But at the time I learned right away that I was doing something that I had been subliminally implicitly taught was not possible. We sort of came up through medicine thinking, oh, you will join a typical practice or you will work for a system or a hospital or an academic institution. So going out on my own that early was really different and really feeds my entrepreneurial spirit.

And it had its strengths and it had its drawbacks as well. And then from there, I transitioned into hospital medicine where I joked that I traded all of my long-term relationships for one night stands and enjoyed that for a while. And then have sort of hybridized and hybridized again to where now I care for medically complex kids and young adults in a residential skilled nursing facility.

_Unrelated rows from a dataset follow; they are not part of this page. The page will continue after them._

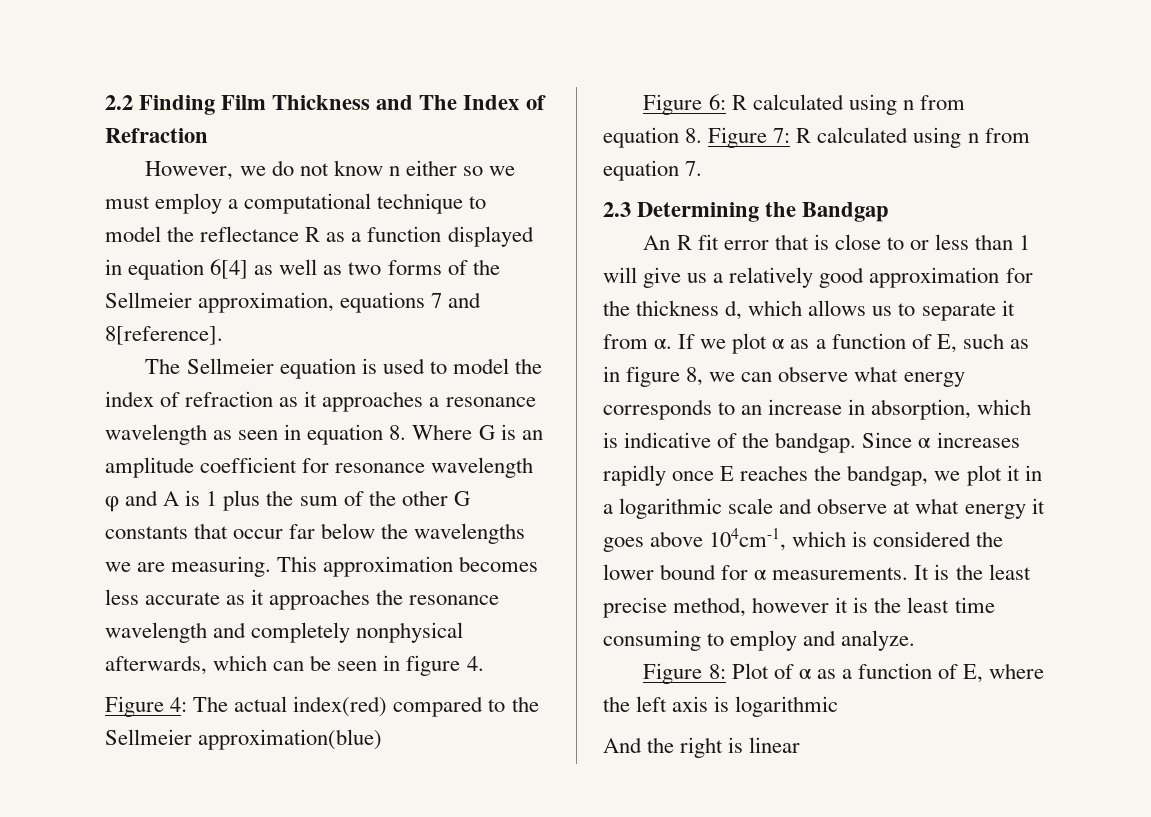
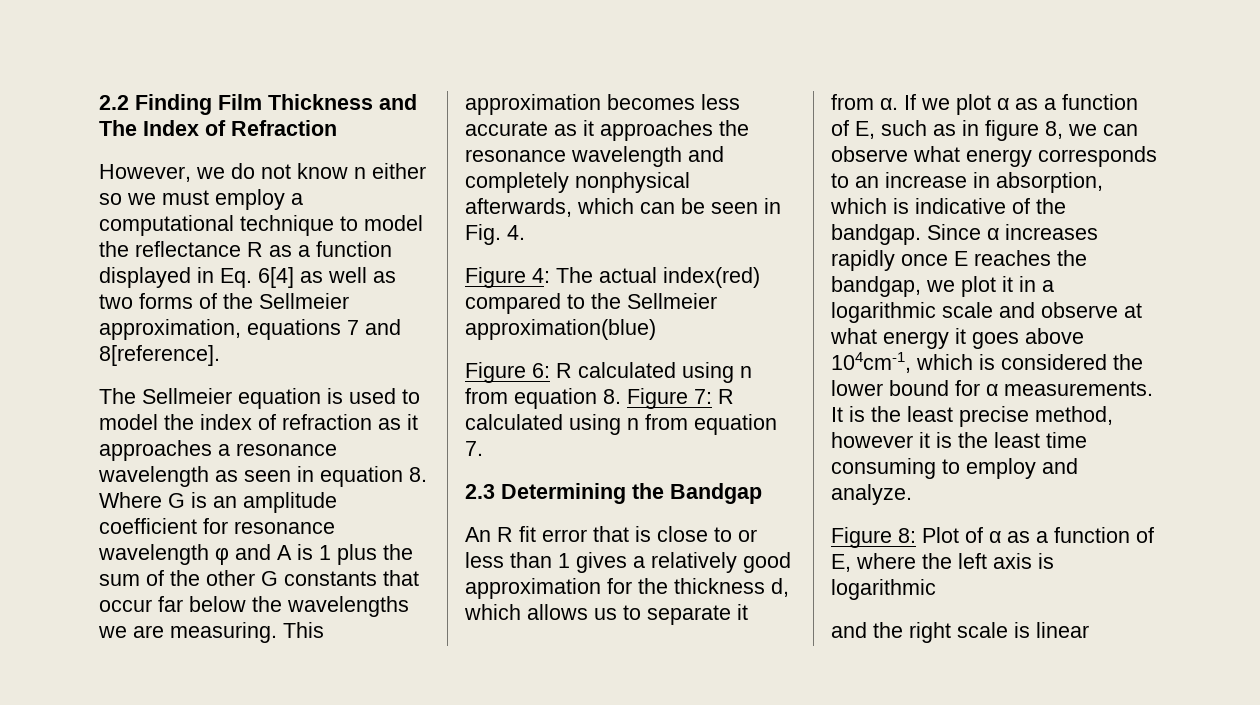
- However, we do not know n either so we must employ a computational technique to model the reflectance R as a function displayed in equation 6[4] as well as two forms of the Sellmeier approximation, equations 7 and 8[reference].
+ However, we do not know n either so we must employ a computational technique to model the reflectance R as a function displayed in Eq. 6[4] as well as two forms of the Sellmeier approximation, equations 7 and 8[reference].
- This approximation becomes less accurate as it approaches the resonance wavelength and completely nonphysical afterwards, which can be seen in figure 4.
+ This approximation becomes less accurate as it approaches the resonance wavelength and completely nonphysical afterwards, which can be seen in Fig. 4.
- An R fit error that is close to or less than 1 will give us a relatively good approximation for the thickness d, which allows us to separate it from α.
+ An R fit error that is close to or less than 1 gives a relatively good approximation for the thickness d, which allows us to separate it from α.
- And the right is linear
+ and the right scale is linear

And I love that challenge. I love the flexibility. And all along the way, these pivots have taught me such valuable lessons about our choices, that there are always choices and creative solutions when we feel the most stuck. And that is a topic for coaching.

John: Now, as I was looking through what I could find on you on LinkedIn and so forth, I kind of got the feeling that you spent, being a med-peds that kind of broadens your possibilities in terms of what you do. Were you more on the children's side or is it a 50-50 mix in general?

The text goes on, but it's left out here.